O Tribunal de Justiça informa que:
Seis juízes militares tomaram posse na 11ª Vara Militar no Fórum da Comarca da Capital. A escolha ocorre por meio de sorteio. Os empossados vão atuar em crimes militares praticados por agentes tanto da Polícia Militar quanto do Corpo de Bombeiro Militar. A vara é composta pelo Conselho Permanente de Justiça Militar que julga os praças, e pelo Conselho Especial da Justiça Militar que julga os oficiais.
Ambos os Conselhos são presididos pelo juiz Marcos Faleiros da Silva. Também compõe os Conselhos a promotora Daniele Crema da Rocha de Souza, da 13ª Promotoria Criminal (especializada em crimes militares), e o defensor público Caio Cézar Buin Zumioti.
Foram empossados para o Conselho Permanente como juízes militares os tenentes coronéis bombeiros militares (BM), Elton Aparecido Ventura Gonçalves e Danilo Cavalcante Coelho, capitão BM, Michael Jackson Rodrigues Ataíde, o 1º Tenente da Polícia Militar (PM), Vincen Luiz de Campos Chauvin e 2º Tenentes PM, Anderson Przybyszewsky Silva e Sidnelson da Silva Santana.
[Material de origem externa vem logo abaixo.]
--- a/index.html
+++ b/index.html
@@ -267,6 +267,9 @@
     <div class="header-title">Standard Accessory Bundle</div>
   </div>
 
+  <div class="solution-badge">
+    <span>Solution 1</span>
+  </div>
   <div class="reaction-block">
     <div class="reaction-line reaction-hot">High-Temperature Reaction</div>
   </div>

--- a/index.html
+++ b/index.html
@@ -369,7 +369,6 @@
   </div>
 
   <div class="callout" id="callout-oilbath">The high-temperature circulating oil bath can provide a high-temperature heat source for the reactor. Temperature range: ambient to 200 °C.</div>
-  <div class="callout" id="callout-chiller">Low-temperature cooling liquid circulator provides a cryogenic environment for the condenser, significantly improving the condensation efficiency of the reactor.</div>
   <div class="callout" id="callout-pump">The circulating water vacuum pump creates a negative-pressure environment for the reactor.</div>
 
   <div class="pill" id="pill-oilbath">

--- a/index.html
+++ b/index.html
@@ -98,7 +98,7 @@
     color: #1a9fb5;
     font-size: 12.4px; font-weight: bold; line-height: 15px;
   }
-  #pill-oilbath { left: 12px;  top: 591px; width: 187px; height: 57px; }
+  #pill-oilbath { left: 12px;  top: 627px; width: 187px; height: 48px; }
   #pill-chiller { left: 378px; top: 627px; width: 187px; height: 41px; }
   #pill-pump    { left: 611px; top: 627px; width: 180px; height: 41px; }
“Essa é uma Justiça Especializada em que há um Conselho de Justiça Militar e que há jurisdição no Estado todo. O militarismo tem suas peculiaridades, então o desafio é sempre manter a hierarquia e disciplina por toda tropa da Policia Militar e do Corpo de Bombeiros”, explicou o magistrado.
Segundo ele, atualmente, existem cerca de dois mil procedimentos entre inquéritos e processos, todos tramitando dentro das delegacias militares que são as encarregadas. “Então há muito trabalho a ser feito e estamos sempre de olho na tropa”, disse.
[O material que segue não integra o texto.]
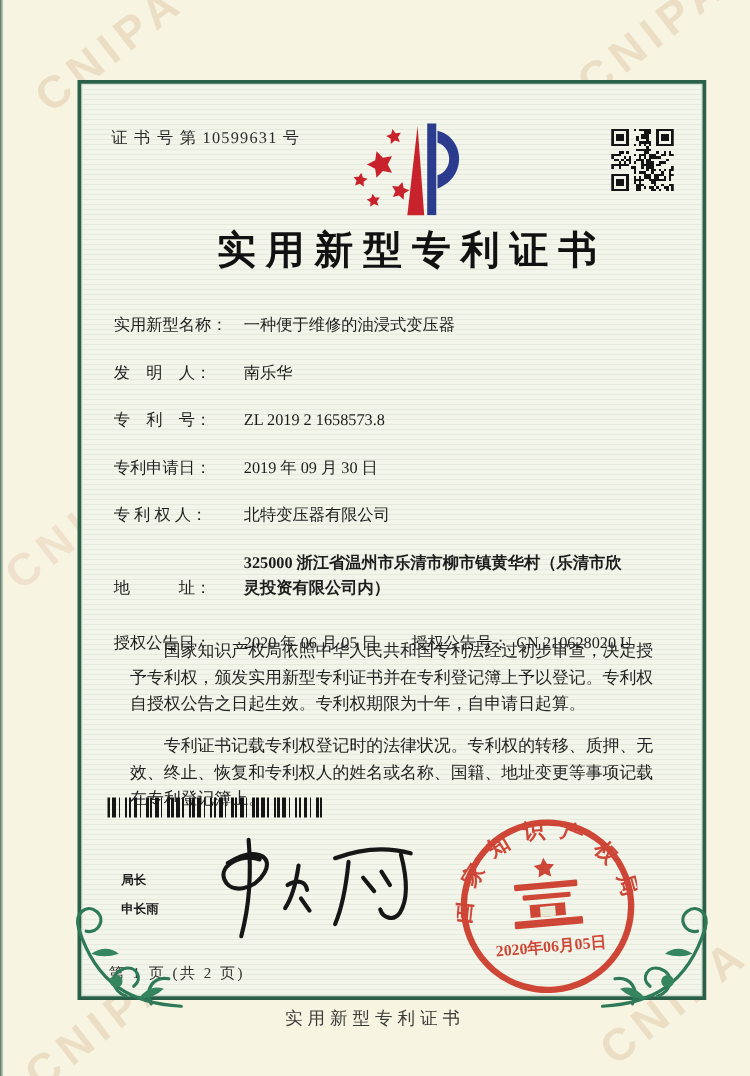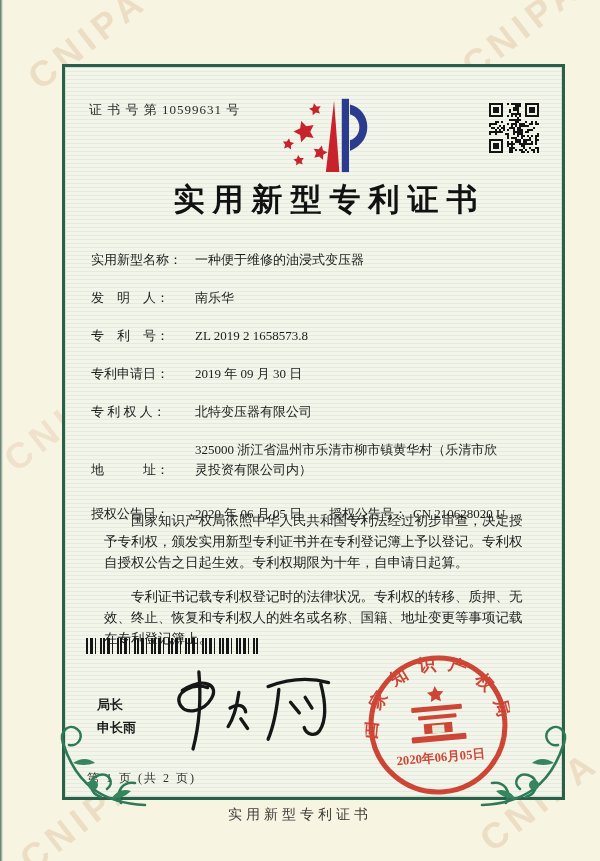--- a/index.html
+++ b/index.html
@@ -305,7 +305,7 @@
       </div>
       <div class="row addr">
         <span class="lab">地　　　址：</span>
-        <span class="val" style="width:310px;flex:none;">325000 浙江省温州市乐清市柳市镇黄华村（乐清市欣灵投资有限公司内）</span>
+        <span class="val" style="width:310px;flex:none;font-weight:bold;">325000 浙江省温州市乐清市柳市镇黄华村（乐清市欣灵投资有限公司内）</span>
       </div>
       <div class="row grant">
         <span class="lab">授权公告日：</span>

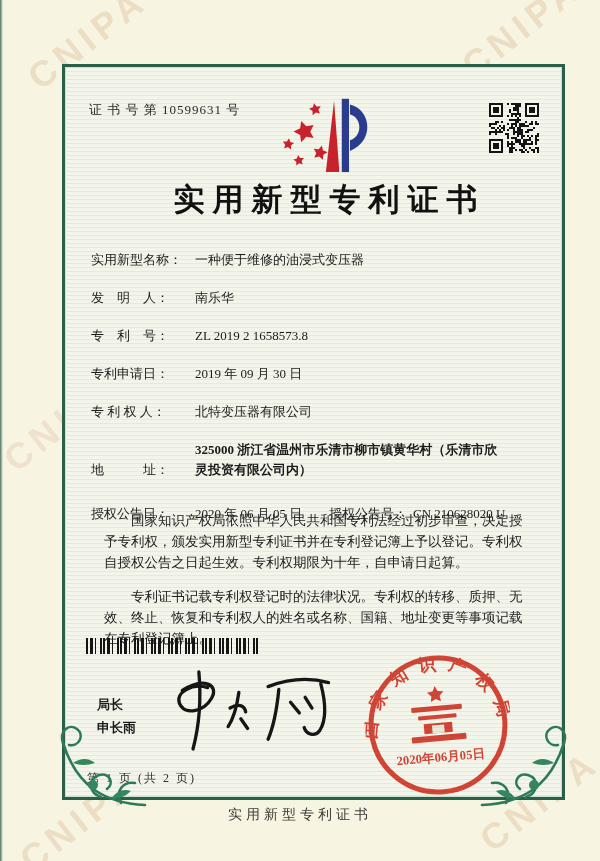--- a/index.html
+++ b/index.html
@@ -40,7 +40,7 @@
            #151515 4px 7px,rgba(0,0,0,0) 7px 9px,#151515 9px 10px,rgba(0,0,0,0) 10px 14px,
            #151515 14px 16px,rgba(0,0,0,0) 16px 17px);}
   .director{position:absolute;left:32px;top:626px;font-family:"Liberation Sans",sans-serif;
-            font-weight:bold;font-size:13px;line-height:23px;color:#1b1b1b;}
+            font-weight:bold;font-size:10px;line-height:23px;color:#1b1b1b;}
   .signature{position:absolute;left:90px;top:598px;}
   .seal{position:absolute;left:300px;top:585px;width:146px;height:146px;
         transform:rotate(-5deg);opacity:0.92;mix-blend-mode:multiply;}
Faleiros destaca ainda que a formação oficial nas distintas academias das corporações já dá o subsídio necessário para que o militar atue como juiz nos Conselhos da Vara.
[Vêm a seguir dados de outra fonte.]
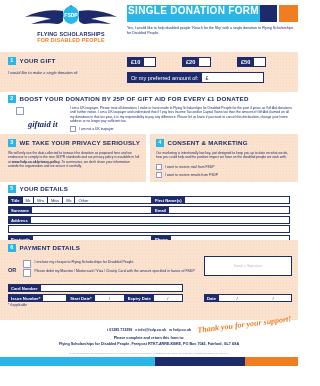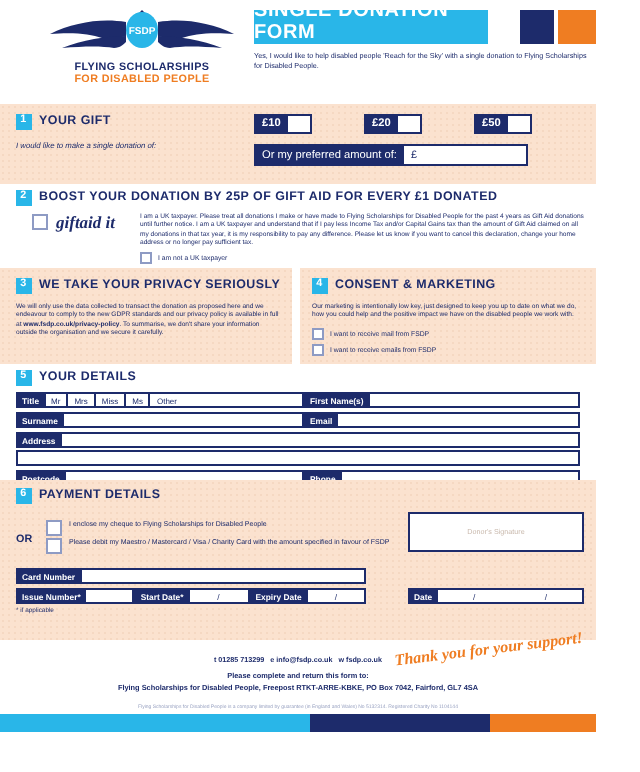--- a/index.html
+++ b/index.html
@@ -21,8 +21,8 @@
   .logo-t1{font-size:5.4px;font-weight:bold;color:#1d2b6b;letter-spacing:.2px;line-height:6px;margin-top:1px;}
   .logo-t2{font-size:5.4px;font-weight:bold;color:#ef7d22;letter-spacing:.2px;line-height:6px;}
 
-  .title-bar{position:absolute;left:127px;top:5px;width:117px;height:17px;background:#29b6e8;
-    display:flex;align-items:flex-end;justify-content:center;}
+  .title-bar{position:absolute;left:127px;top:5px;width:133px;height:17px;background:#29b6e8;
+    display:flex;align-items:flex-start;justify-content:center;}
   .title-bar span{color:#ffffff;font-size:10px;font-weight:bold;letter-spacing:.3px;}
   .sq-navy{position:absolute;left:260px;top:5px;width:17px;height:17px;background:#1d2b6b;}
   .sq-orange{position:absolute;left:279px;top:5px;width:19px;height:17px;background:#ef7d22;}

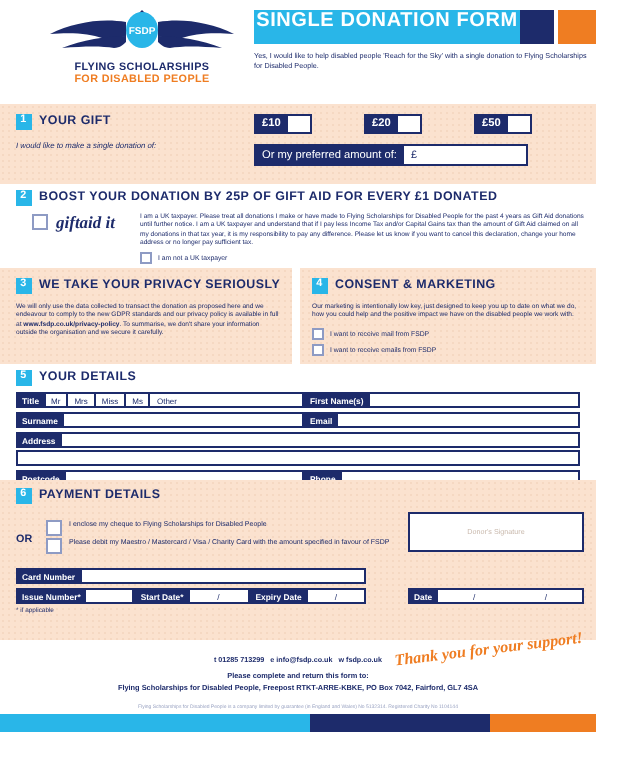--- a/index.html
+++ b/index.html
@@ -53,7 +53,7 @@
   .cb{width:6px;height:6px;border:1px solid #8e9bc4;background:#fff;box-sizing:border-box;display:inline-block;}
   .cb.lg{width:7.5px;height:7.5px;}
   .ga-check{position:absolute;left:16px;top:15px;}
-  .ga-logo{position:absolute;left:28px;top:14px;font-family:"Liberation Serif",serif;
+  .ga-logo{position:absolute;left:28px;top:27px;font-family:"Liberation Serif",serif;
     font-style:italic;font-weight:bold;font-size:8.5px;color:#1d2b6b;}
   .ga-text{position:absolute;left:70px;top:14px;width:222px;font-size:3.3px;line-height:4.4px;color:#1d2b6b;}
   .ga-not{position:absolute;left:70px;top:34px;display:flex;align-items:center;gap:3px;font-size:3.4px;}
Para o tenente coronel Elton Aparecido Ventura Gonçalves, um dos militares sorteados para a função, afirmou que este é um desafio que honrará com afinco. “A nossa expectativa é prestar de maneira excelente os trabalhos da jurisdição da Justiça Militar. Essa é a nossa intenção, esse é nosso dever, estar sempre zelando pelos valores que nos são afetos pela Justiça Militar e de acordo com a lei, com a Justiça fazendo com que esse bem seja mantido e tutelado”, disse.